Le concert filmé est à l’origine un genre cinématographique bâtard .
Débarrassé d’une grande partie de tout ce qui fait l’essence d’un long métrage, un scénario, une interprétation, du suspense, des ellipses… Le concert filmé devient un chapelet géant égrènant les chansons les unes derrière les autres dans un interminable compte à rebours vers le générique de fin.
Partir en guerre contre « Metallica, through the never » est donc vain. C’est le genre lui-même qui pue !
Conscient du problème, Metallica ose ajouter une « fiction » à la performance live.
L’histoire : en marge d’un concert sold-out (bah oui, c’est Metallica) Trip, un roadie est chargé d’une mission : aller en plein centre-ville récupérer un élément important pour le groupe, et ce faisant, va se trouver plongé dans une aventure périlleuse.
Et contre toute attente, ce qui se présentait juste comme un prétexte à fournir des effets 3D, devient de loin ce qui tire le film vers le haut.
L’aventure du roadie vient avec plaisir aérer une performance live, dynamiser un concert filmé qui serait d’un ennui total sans ces parenthèses (formellement un peu à l’image de leur premier clip, « One » (1988) entrecoupé déjà à l’époque d’extraits de « Johnny got his gun » de Dalton Trumbo, récompensé à Cannes en 1971
Malheureusement les intermèdes sont trop rares, apparaissent de façon quasi mécanique… ou bien n’apparaissent pas tout simplement ; nous laissant aux prises bien trop longtemps avec un Metallica ruisselant de sueur/ inexplicablement muet comme une carpe / enchaînant leur répertoire comme des robots/ et surtout filmé 75 fois sous un angle différent, avec un arrière goût de captation DVD de luxe. Pfff c’est lassant , et cela malgré les nombreux effets spéciaux « live », et la 3D.
Dommage, car le périple urbain du roadie,ce périple tant décrié offre à plusieurs reprises (aidé en cela de la prise d’un produit hallucinogène par le perso) des tableaux glauquissimes reprenant avec talent l’univers macabre du groupe.
Mais ces tableaux offrent aussi une perspective de « concert fantasmé », bien clippé, parfois réussi, parfois loupé, il faut être sincère. Des tableaux illustrant enfin, à travers les manifestants, le « teenage angst » cette colère adolescente qui nourrit elle-même le rock depuis le début… Et dont le rock se nourrit depuis 1954.
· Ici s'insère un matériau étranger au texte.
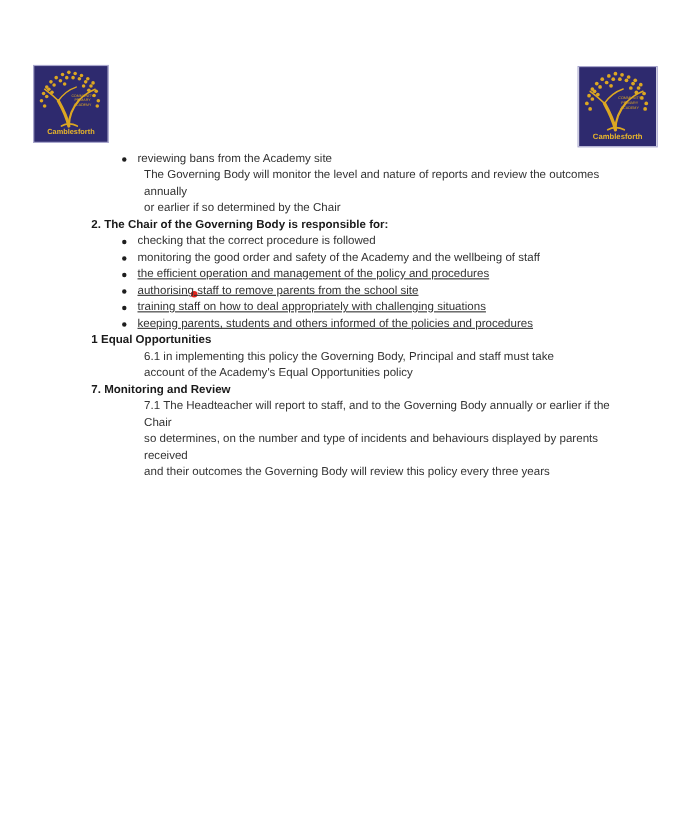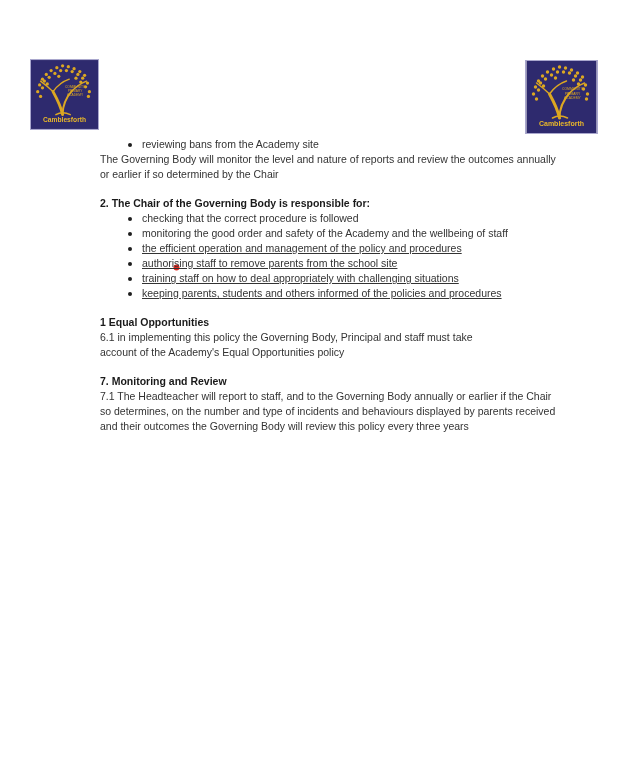--- a/index.html
+++ b/index.html
@@ -23,7 +23,7 @@
 
   .content {
     position: absolute;
-    left: 100px;
+    left: 83px;
     top: 137px;
     width: 490px;
     font-size: 10.5px;

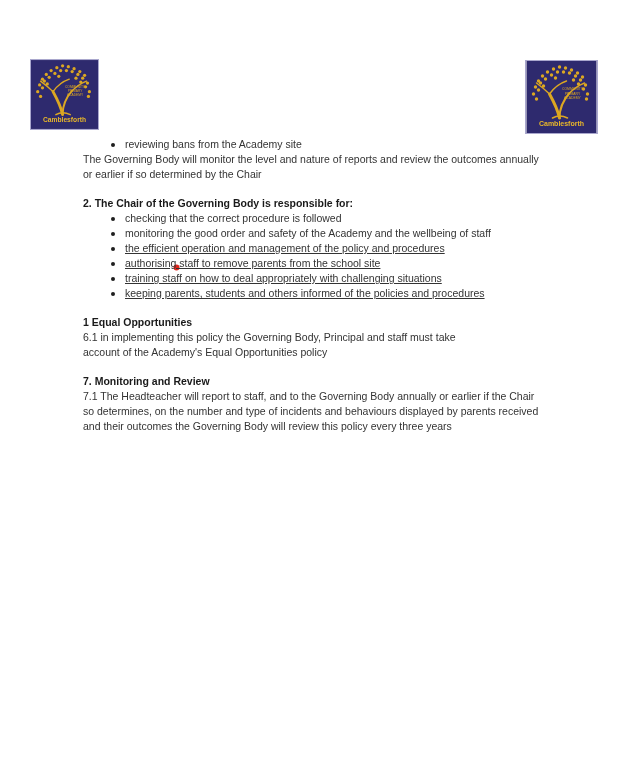--- a/index.html
+++ b/index.html
@@ -31,7 +31,7 @@
   }
   .content p, .content h3, .content ul { margin: 0; padding: 0; }
   .content h3 { font-size: 10.5px; line-height: 15px; font-weight: bold; color: #1a1a1a; margin-top: 14px; }
-  .content p { white-space: pre-line; }
+  .content p { white-space: pre-line; margin-left: 48px; }
   .content ul { list-style: none; }
   .content li { position: relative; padding-left: 42px; white-space: pre-line; }
   .content li::before {

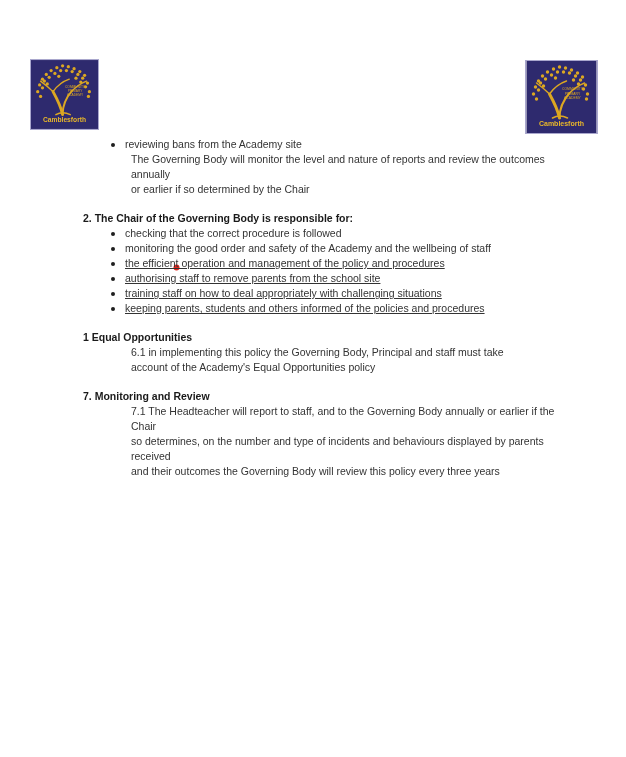--- a/index.html
+++ b/index.html
@@ -30,7 +30,7 @@
     line-height: 15px;
   }
   .content p, .content h3, .content ul { margin: 0; padding: 0; }
-  .content h3 { font-size: 10.5px; line-height: 15px; font-weight: bold; color: #1a1a1a; margin-top: 14px; }
+  .content h3 { font-size: 10.5px; line-height: 15px; font-weight: bold; color: #1a1a1a; }
   .content p { white-space: pre-line; margin-left: 48px; }
   .content ul { list-style: none; }
   .content li { position: relative; padding-left: 42px; white-space: pre-line; }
Mais le souci principal de « Through the never » restera définitivement ce déséquilibre entre une captation 24 caméras IMAX avec multi-angles en veux-tu en voilà (d’un côté), et le périple du roadie dans un environnement urbain mis à feu par des manifestants alter mondialistes/ anarchistes (de l’autre).
L’erreur de Metallica est d’avoir omis que justement on n’est plus dans une captation DVD, mais dans un long métrage, dans une salle obscure. Le spectateur mollement assis au cinéma, le confort de la salle, la chaleur humaine aidant, et bah le spectateur il a un peu tendance à piquer du nez si on pique pas son attention.
Belle idée donc, une idée qui dépasse heureusement le stade d’amorce, une idée qui est malheureusement sous-exploitée. En définitive, j’en n’ai rien à foutre de ne rien comprendre à cette trame narrative, greffée sur la performance live. Je mets au défi quiconque de m’expliquer un clip de Duran Duran… Ou Katy Perry. Ce sont des clips, bordel à queue, un délire visuel. Le problème n’est pas dans la compréhension des scènes mais dans leur mauvaise exploitation, un point c’est tout.
Et puis ce fameux élément , ce sac que Trip doit récupérer, bah, on saura jamais ce qu’il y a dedans. On devine juste, à la moue de Trip, mi surprise, mi dégoûtée, qu’à l’intérieur du sac, c’est pas beau à voir…
…Et si le contenu du sac était le « mojo » de Metallica, l’âme du groupe, ce « some kind of monster » qui alimente autant qu’il pompe Metallica depuis 30 ans, le « monster » évoqué par James Hetfield dans le documentaire du même nom il y a 09 ans déjà ?
Effectivement si c’est bien ça, il vaut mieux que le groupe le conserve .
Bref, même si "through the never" ne va pas changer la face du 7ème art, on en retient au final l'image d'un groupe qui semble depuis 30 ans beaucoup plus proche du brainstorming que du gros bourrin metal californien qu'on nous dépeint quotidiennement.
Les résultats ne sont pas toujours à la hauteur des intentions, mais il y a du mérite.
Metallica : toujours là où on les attend pas… Une fois de plus, deux ans après « Lulu » album ovniesque enregistré avec Lou Reed, en voilà une preuve supplémentaire…
Une marque de fabrique ? Moi je dis oui.